I would also create affordable day care facilities in areas of need so that working families have a safe place to take their children while they work. This would include a well-trained staff that would be available during school closings, school breaks, 2-hour delays or early dismissals, and other times of short falls when parents have to be at work but have no one to care for their children. This would allow families to keep working to support their family and still have a safe environment for their children.

* J. Scott Beaver: $1 million dollars could be used many ways. I want to list roads first, but money for the roads should come from the state and if this money is for our district, then we should use it to better our other infrastructure such as internet. I would love to see money spent on cleaning up the needles being found throughout our area before we start having children being infected.

* David Kelly: As I stated before, the future of our district is dependent upon economic development. Failing infrastructure (bridges, roads, broadband, etc.), economic decline, unemployment and poverty go hand-in-hand. It’s hard to look out the window and view the rapid degeneration of our hometowns, as “hard times” make victims of our friends and neighbors.

The exodus of young people from our communities further compounds the issue by placing the full burden on the backs of those who can’t bear the weight of the decline on their own.

Given the budgetary allowance, I would invest in the economic development of our region by modernizing our infrastructure which includes broadband internet throughout our district and revitalize our tired towns. This renaissance would bring about positive change and attract more business to our area.

* Alex King: If I was given $1 million to invest in the region of District 6, I would divide and distribute it to localities and work alongside their officials and citizens to use it effectively. Rural communities would not be forgotten, and I would ensure that every bit of funding is spent toward a project that will have lasting benefits. The last thing I would want to see is a large amount of funding go toward projects that only have a short term impact. Too often our state and federal governments do not think about our small communities or their futures. That mentality has cost us a great deal.

While our small towns and communities face similar issues, they are aware of their specific needs. I would leave much of the decision to local officials but also hold town halls to hear public input. Putting the decision of spending this funding into local hands further empowers the people and allows them to take part and make a difference.

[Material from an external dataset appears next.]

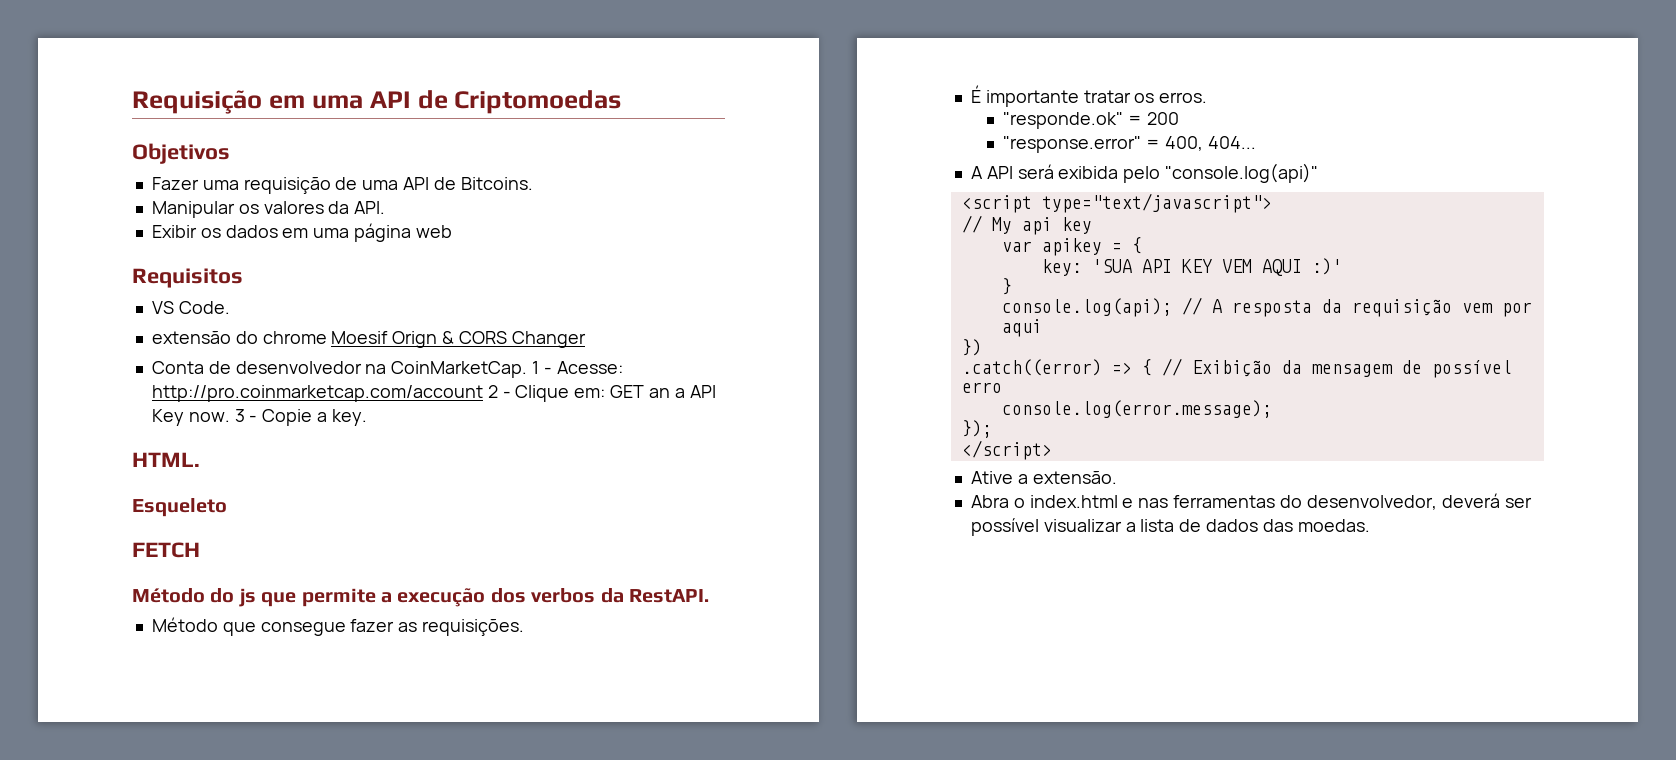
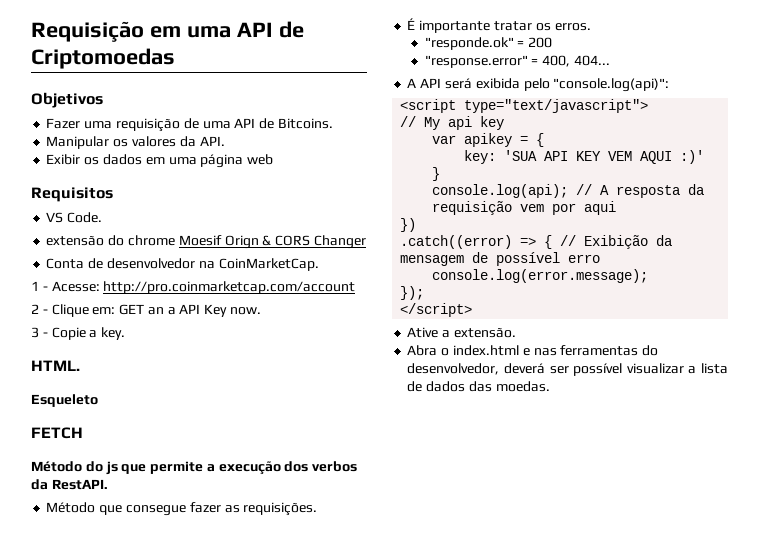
(528, 369) none -> (319, 264) //
(483, 393) none -> (356, 287) //
(230, 417) none -> (262, 311) //
[1165,163,1319,183] "console.log(api)" -> [553,78,670,92] "console.log(api)":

The potential of funding for District 6 should be much greater than $1 million. This should not simply be a hypothetical question. The federal government should reduce wasteful spending and offer more to the states, just as our state should reduce wasteful spending and offer more to our small communities.

There is the saying that one cannot see the forest for the trees, meaning that people focus on the small details and miss the big picture. Our state and federal governments are the reverse of that. Our representatives have too often focused on the forest, the large cities in the state, but forgotten the trees, our small communities. We need to focus on both the big picture and the smaller components to have a successful state with thriving local communities.